PROBLEM
When you reach the line with "[354,376,365,380] — -> (309, 469) //" in the listing below, transcribe it and each line after it up to and including the line with "[487,396,498,400] — -> (233, 524) //", exactly and with nothing else.
[DATASET ENTRIES]
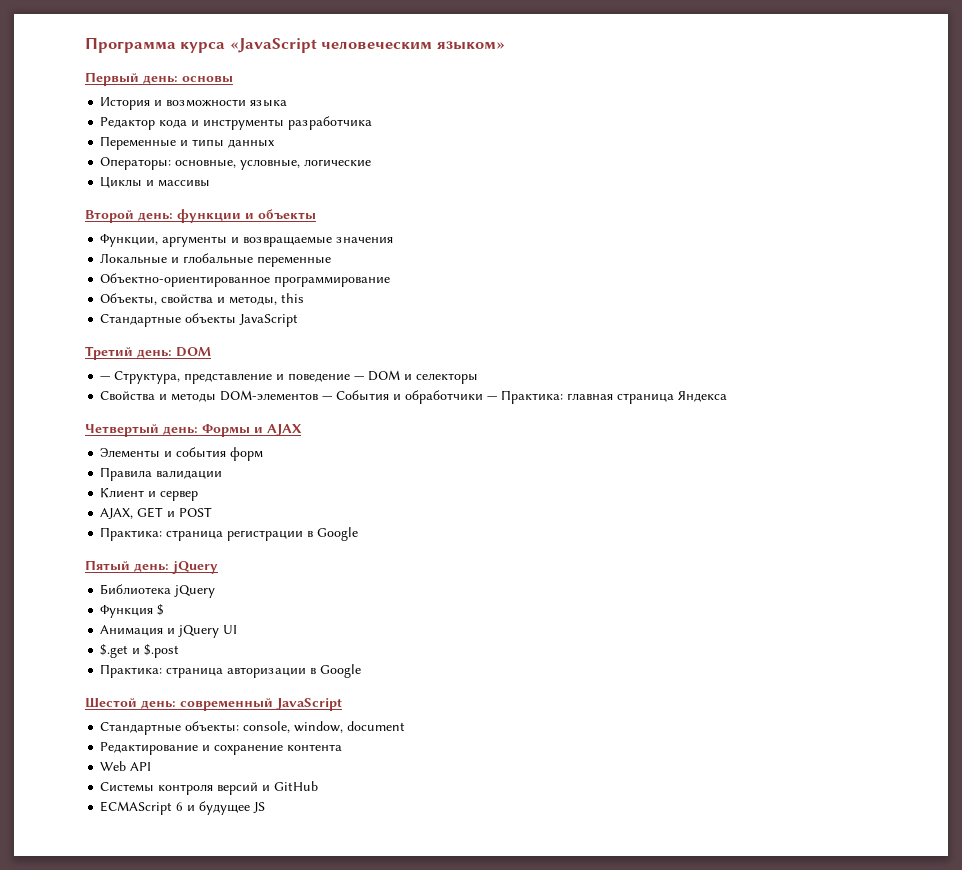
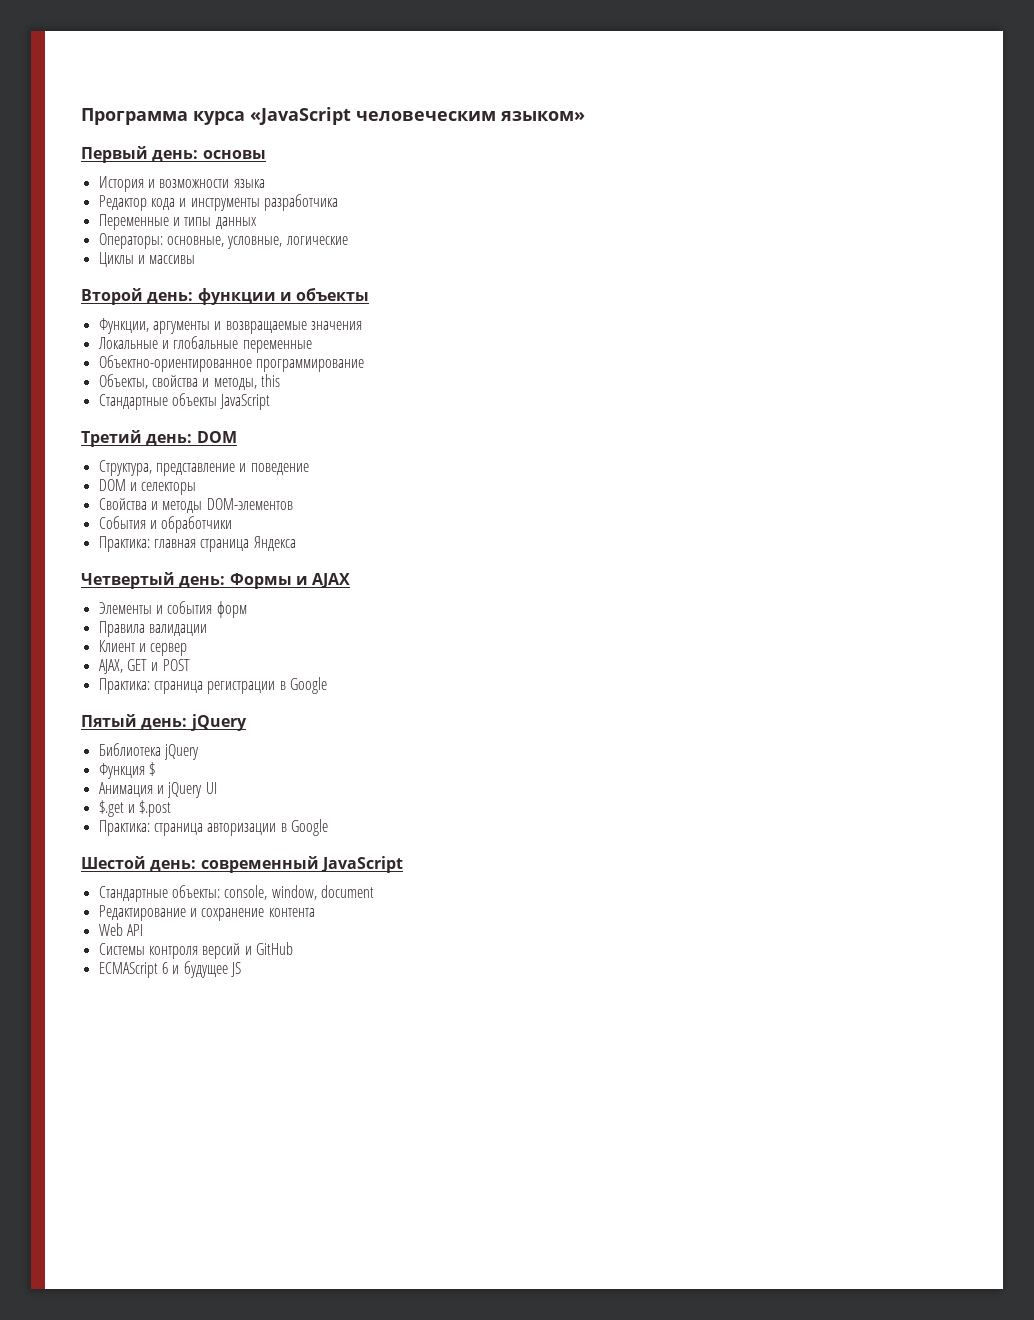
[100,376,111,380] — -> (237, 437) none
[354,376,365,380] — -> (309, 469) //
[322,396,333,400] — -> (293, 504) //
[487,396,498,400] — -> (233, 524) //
[/DATASET ENTRIES]
[DATASET ENTRIES]
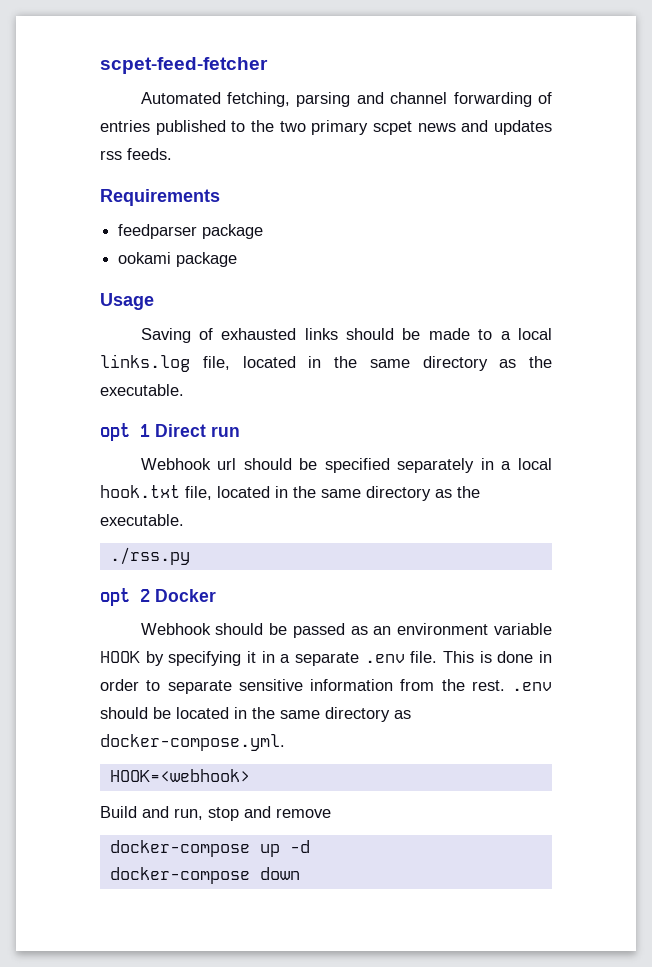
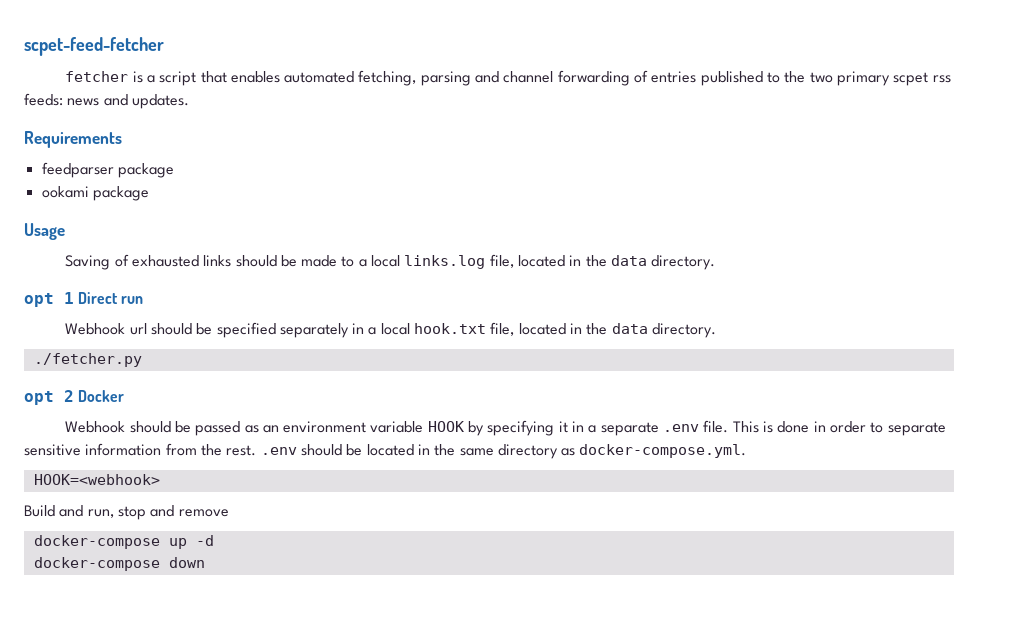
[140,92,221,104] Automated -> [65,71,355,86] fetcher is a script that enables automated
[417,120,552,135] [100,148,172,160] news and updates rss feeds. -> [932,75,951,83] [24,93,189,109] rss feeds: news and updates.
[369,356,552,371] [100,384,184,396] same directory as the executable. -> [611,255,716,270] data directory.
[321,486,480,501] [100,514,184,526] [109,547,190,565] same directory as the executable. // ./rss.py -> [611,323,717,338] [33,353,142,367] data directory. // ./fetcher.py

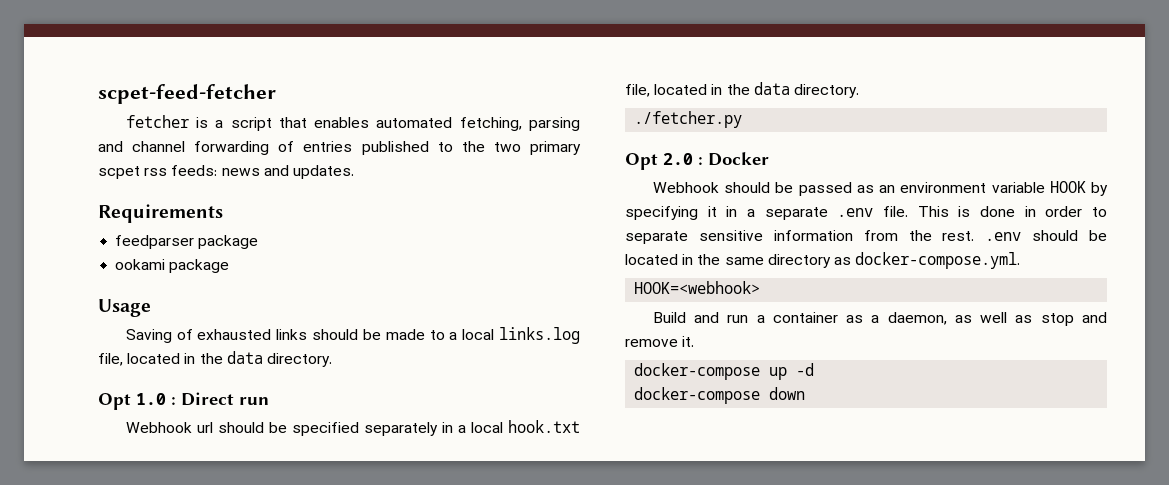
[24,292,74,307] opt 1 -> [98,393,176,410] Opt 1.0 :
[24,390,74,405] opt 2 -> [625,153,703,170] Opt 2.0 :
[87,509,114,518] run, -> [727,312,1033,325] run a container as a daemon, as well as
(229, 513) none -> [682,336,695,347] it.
[/DATASET ENTRIES]
[DATASET ENTRIES]
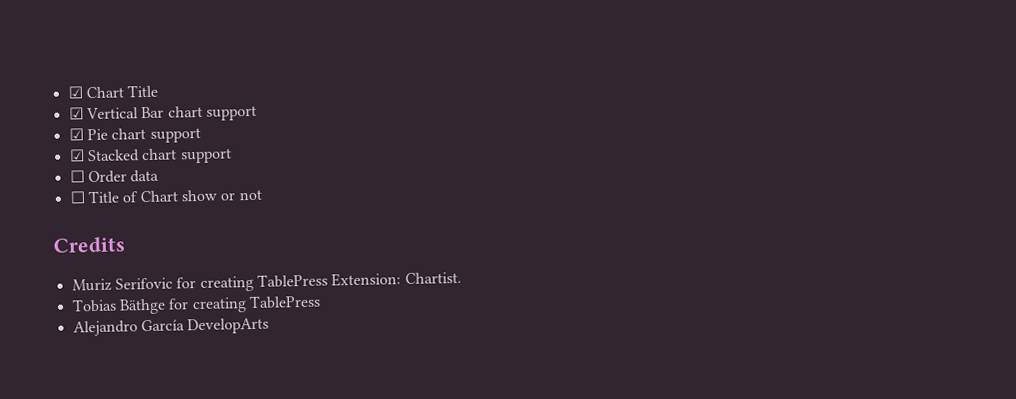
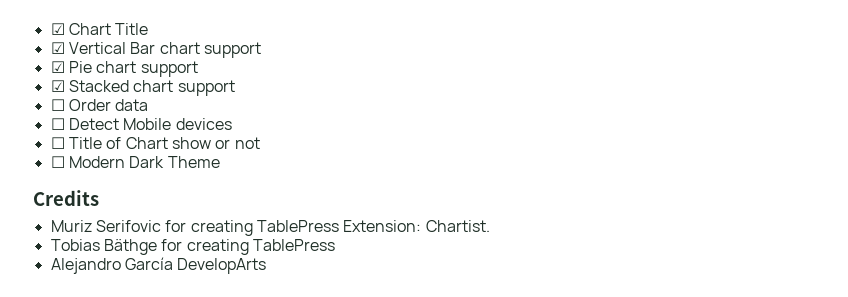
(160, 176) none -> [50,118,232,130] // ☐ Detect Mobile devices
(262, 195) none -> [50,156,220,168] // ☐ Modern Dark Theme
[/DATASET ENTRIES]
RESPONSE AREA
[354,376,365,380] — -> (309, 469) //
[322,396,333,400] — -> (293, 504) //
[487,396,498,400] — -> (233, 524) //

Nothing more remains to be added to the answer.